Start of DATA RECORDS
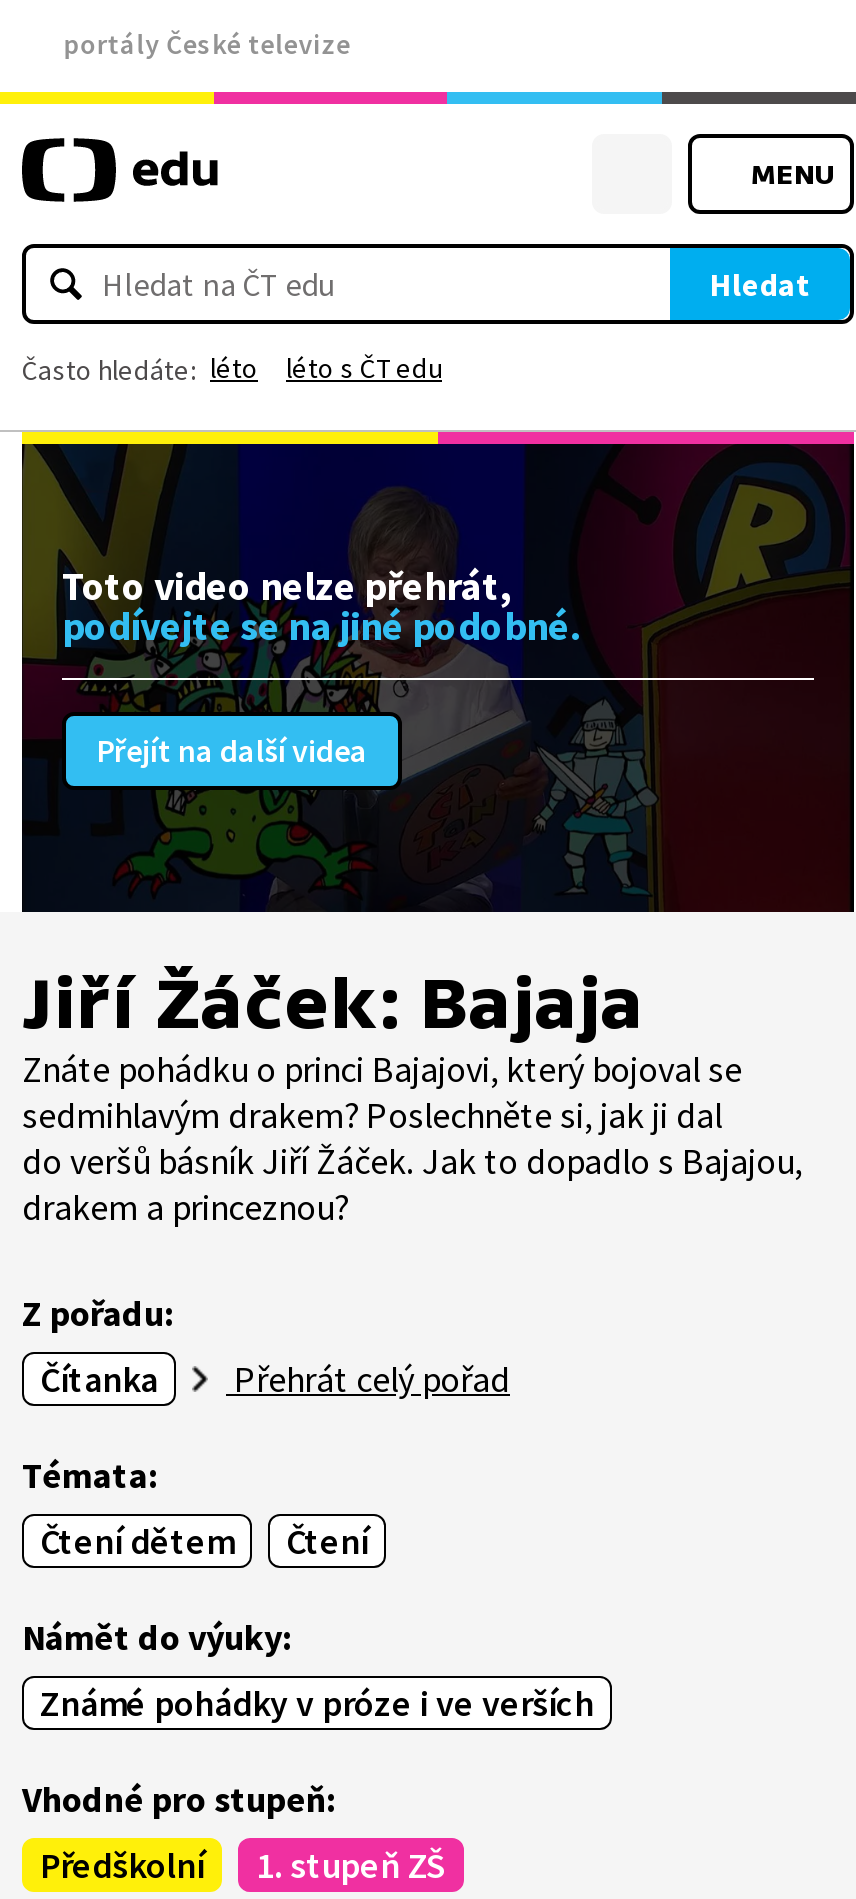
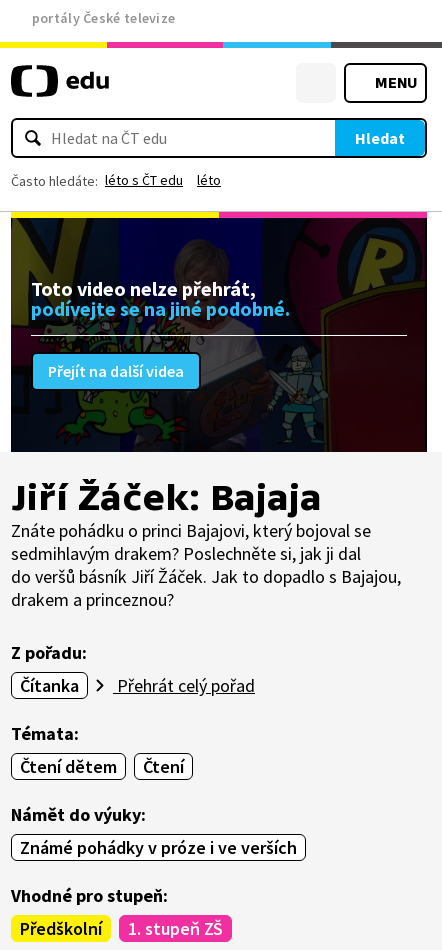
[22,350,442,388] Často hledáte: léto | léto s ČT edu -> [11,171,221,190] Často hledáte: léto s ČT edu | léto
End of DATA RECORDS
Start of DATA RECORDS
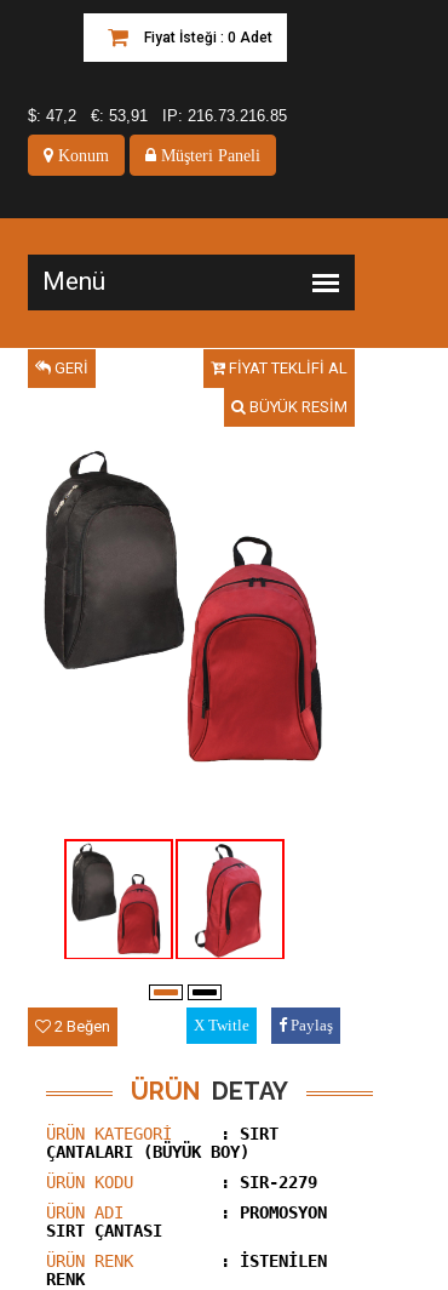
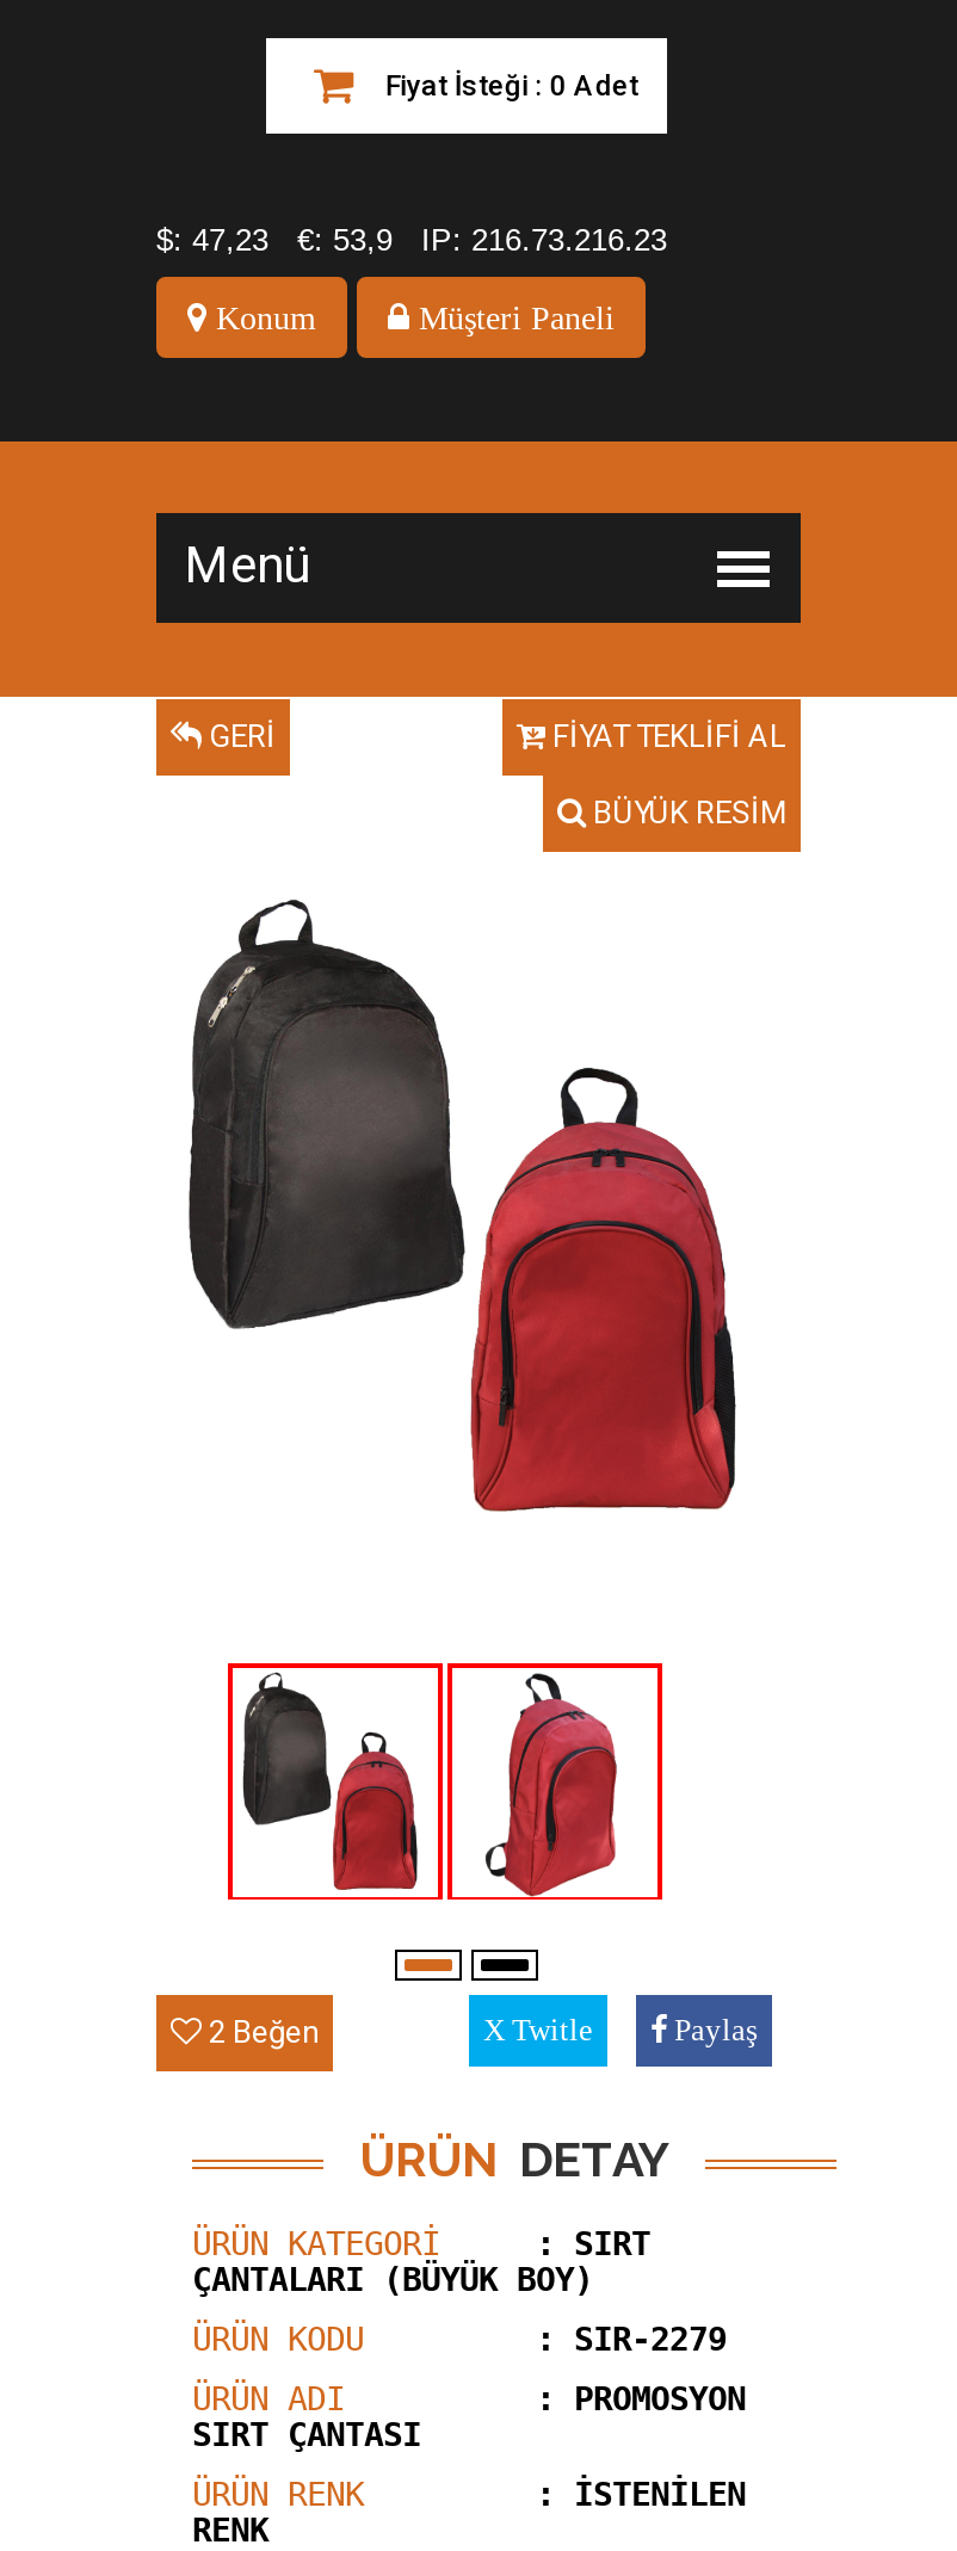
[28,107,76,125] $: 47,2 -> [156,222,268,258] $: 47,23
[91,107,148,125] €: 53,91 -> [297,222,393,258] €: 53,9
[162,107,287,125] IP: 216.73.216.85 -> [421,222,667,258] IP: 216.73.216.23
End of DATA RECORDS
Start of DATA RECORDS
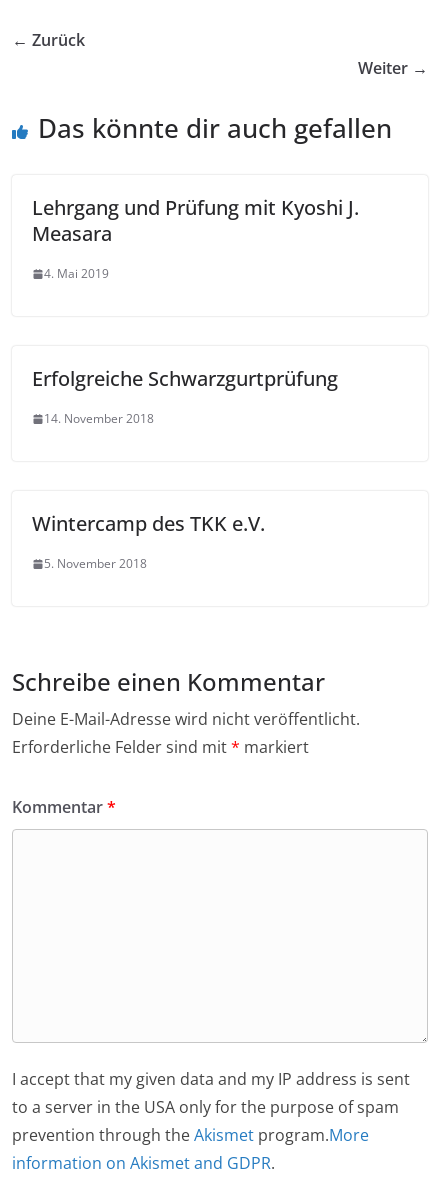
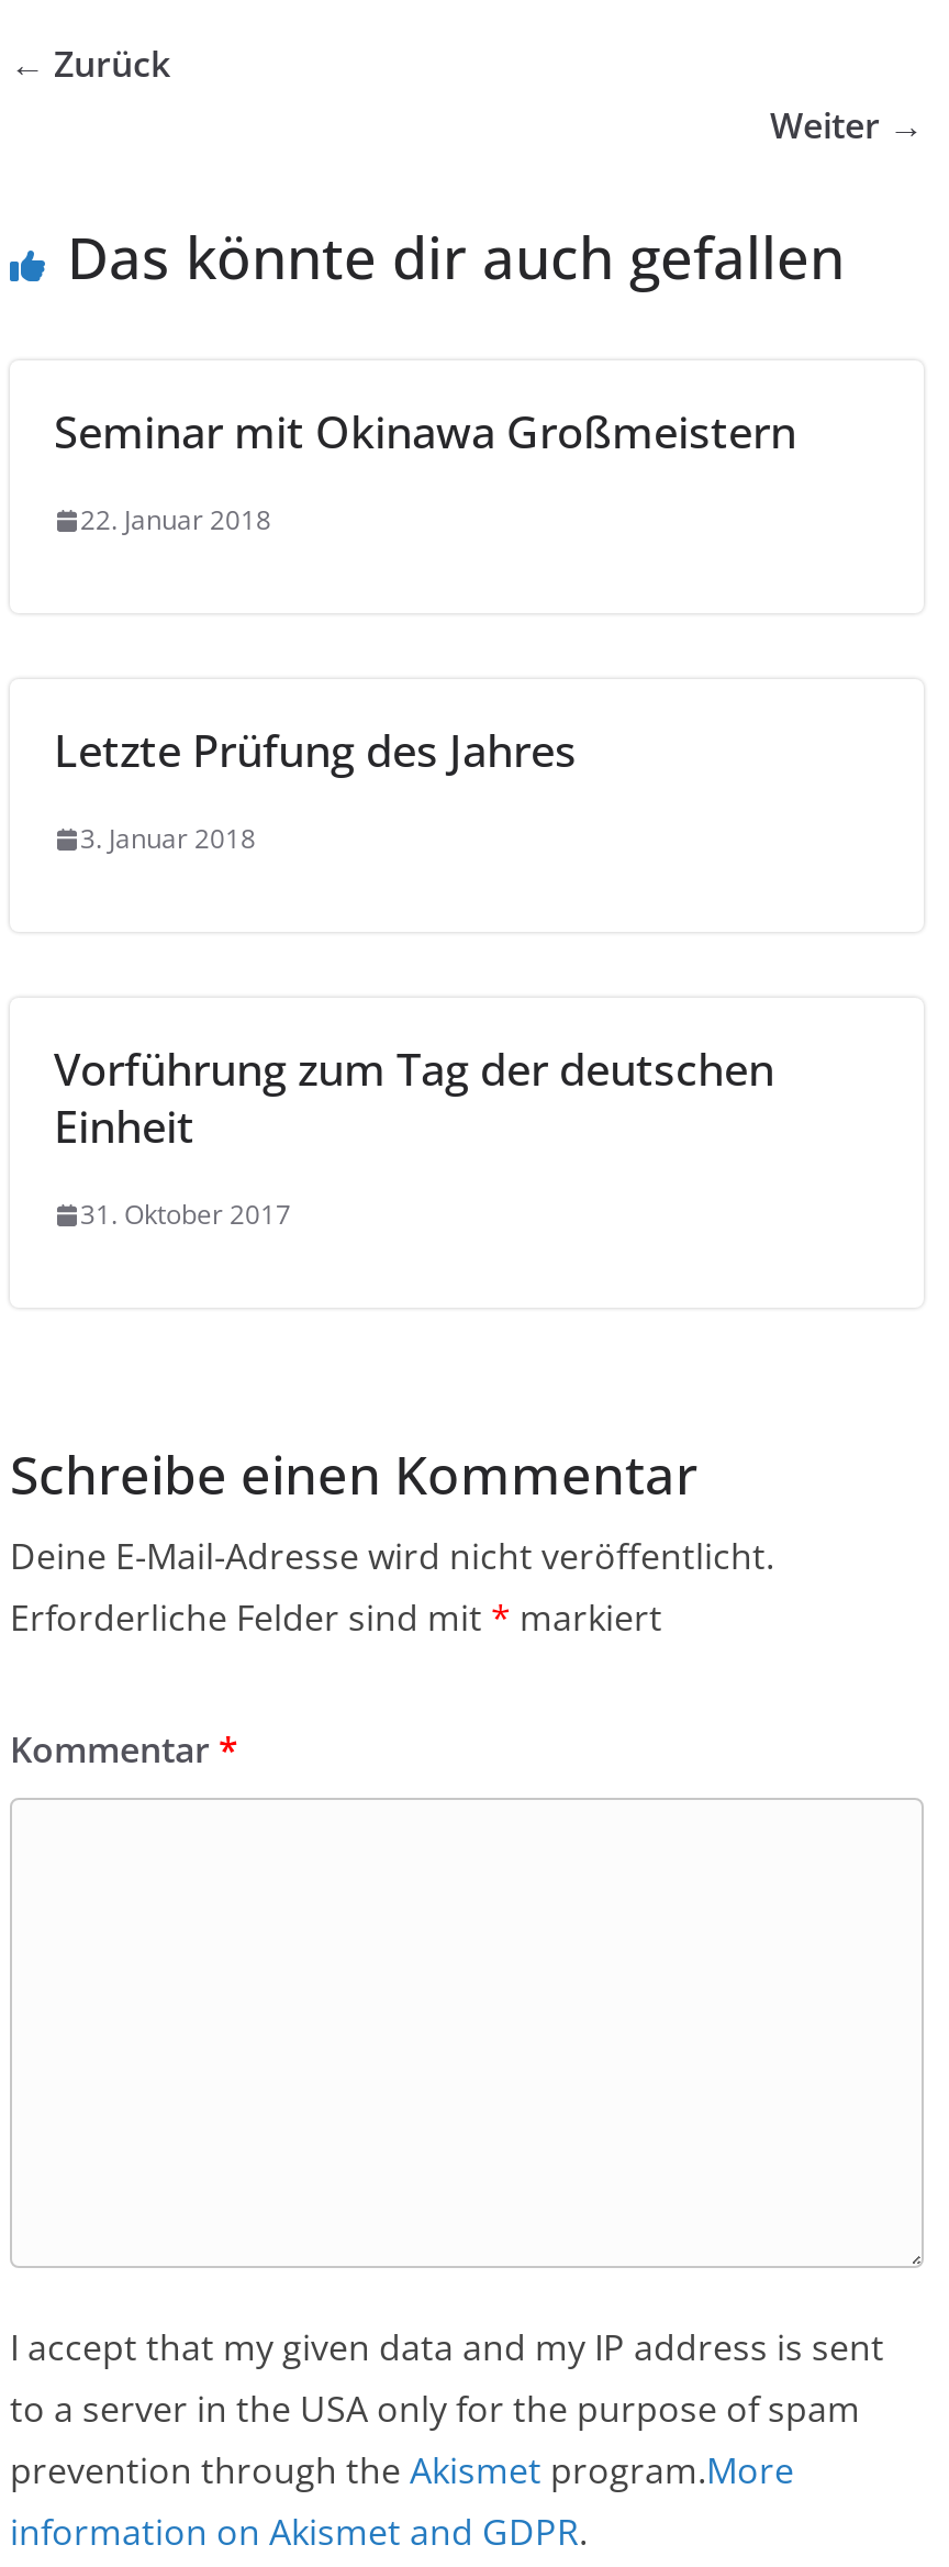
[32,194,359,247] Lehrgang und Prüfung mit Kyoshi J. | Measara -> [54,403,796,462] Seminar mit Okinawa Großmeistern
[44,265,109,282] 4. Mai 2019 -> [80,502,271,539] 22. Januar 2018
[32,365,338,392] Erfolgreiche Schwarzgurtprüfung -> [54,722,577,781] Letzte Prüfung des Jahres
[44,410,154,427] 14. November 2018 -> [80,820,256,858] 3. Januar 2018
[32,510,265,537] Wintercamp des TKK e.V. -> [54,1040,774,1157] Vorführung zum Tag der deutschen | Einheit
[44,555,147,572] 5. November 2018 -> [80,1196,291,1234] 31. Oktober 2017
End of DATA RECORDS
EXERCISE PROMPT:
Wherever the word "Januar" turns up in a line of the entries above, copy that line.

SOLUTION:
[44,265,109,282] 4. Mai 2019 -> [80,502,271,539] 22. Januar 2018
[44,410,154,427] 14. November 2018 -> [80,820,256,858] 3. Januar 2018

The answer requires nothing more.